The mortgage document in question, signed in October 2008 for Cheng’s home at the Villa De Mer estate, did not mention the existence of a basement, which was among 10 illegal extensions identified by Buildings Department inspectors at her house and her husband Otto Poon Lok-to’s home next door.
Cheng maintained that all illegal structures were already there when she bought the three-storey house.
The document was signed between Cheng’s company, Sparkle Star Development, and Standard Chartered Bank (Hong Kong), describing the house as “comprising a ground floor, a first floor, a second floor, and a roof together with the garden and carport”.
Barrister Duncan Ho Dik-hong, a member of the Progressive Lawyers Group who specialises in land and property transaction cases, did not suspect any deception.
“The mortgage document simply stated the description of the property and Cheng made no declaration that the property was free of unauthorised building works,” Ho said, adding that even if the bank was aware of any illegal structures, it did not mean it would reject the loan application.
While Cheng has asserted it was “not a question of common sense” that she should have checked the legality of the extensions, a 2003 court case studied by the Post highlighted her expertise on the issue of illegal structures.
The case involved the buyer of a flat under construction complaining about defects when he inspected it upon completion.
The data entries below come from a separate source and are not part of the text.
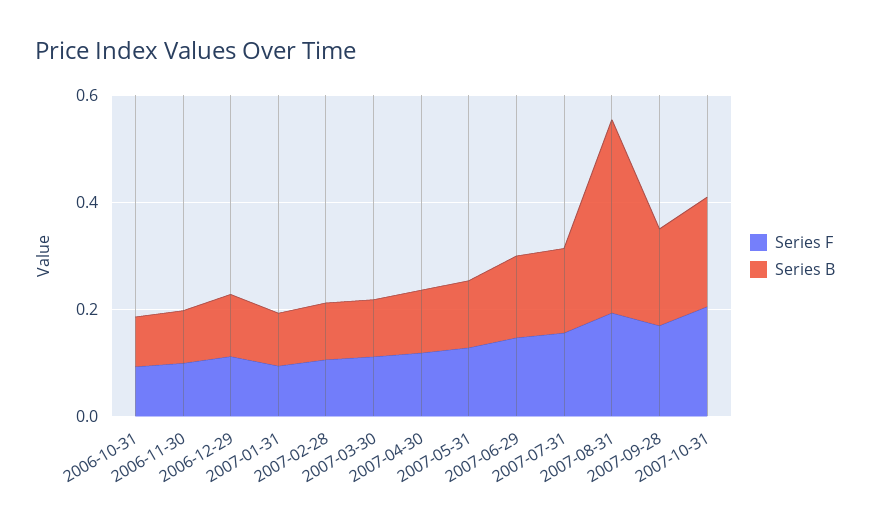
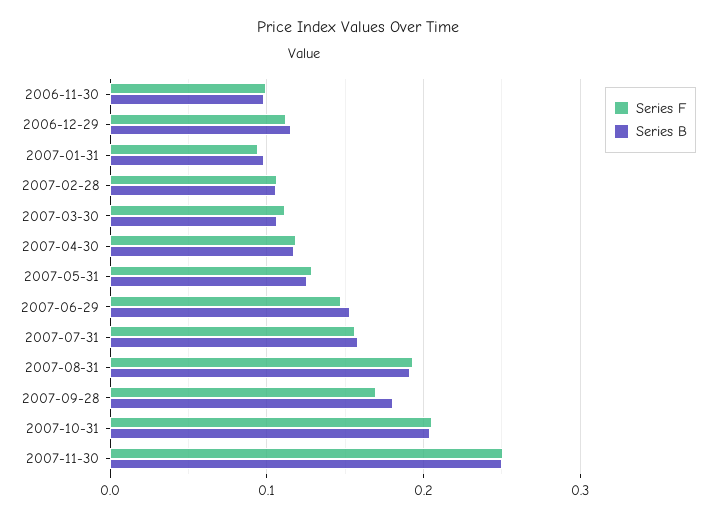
Series F, 2006-10-31: 0.1 -> none
Series B, 2006-10-31: 0.1 -> none
Series B, 2007-08-31: 0.35 -> 0.19
Series F, 2007-11-30: none -> 0.25
Series B, 2007-11-30: none -> 0.25

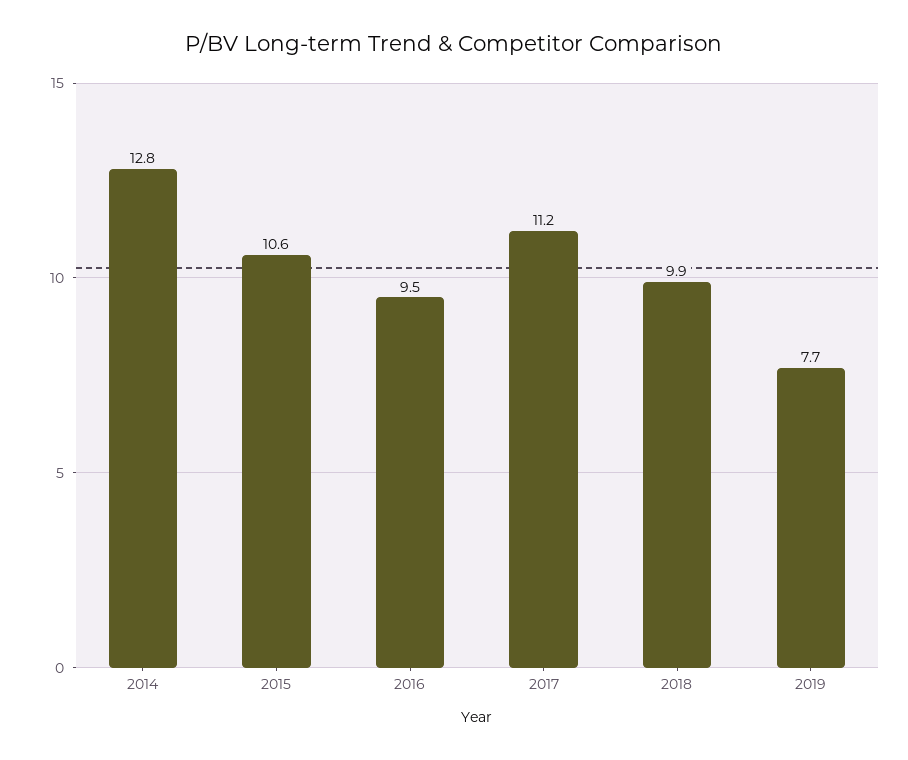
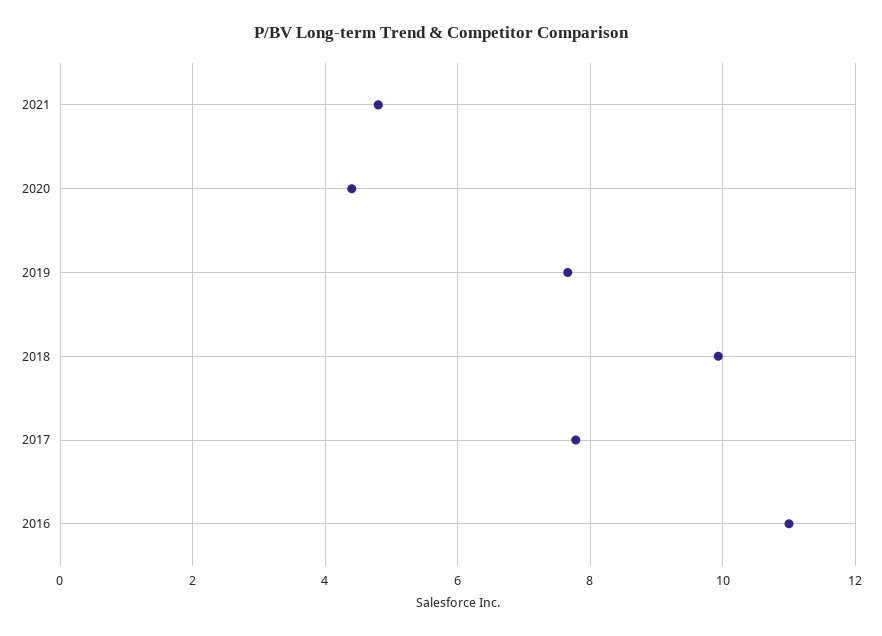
2014: 12.8 -> none
2015: 10.6 -> none
2016: 9.5 -> 11
2017: 11.2 -> 7.8
2021: none -> 4.8
2020: none -> 4.4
Cheng, representing the buyer, argued they amounted to illegal building works because they were not done according to requirements under the Buildings Ordinance.
The Department of Justice has not responded to Post inquiries about the scandal the last two days.
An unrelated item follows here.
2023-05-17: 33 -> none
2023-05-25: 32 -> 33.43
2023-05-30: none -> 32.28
Her critics argued that Cheng should have been aware of her own situation, given her ample experience in the field as a former head of an appeal panel on building disputes and co-author of the book Construction Law and Practice in Hong Kong.
Opposition lawmakers also remained suspicious over the chief executive’s permission for Cheng to continue handling six outstanding arbitration cases from her private practice, saying the justification offered so far had failed to ease public concerns.
An official statement released late on Thursday night said it would be irresponsible for Cheng to drop the cases – which had reached the adjudication stage and were expected to be concluded in a few months – at this point, as this would not be conductive to the development of Hong Kong as a regional arbitration centre.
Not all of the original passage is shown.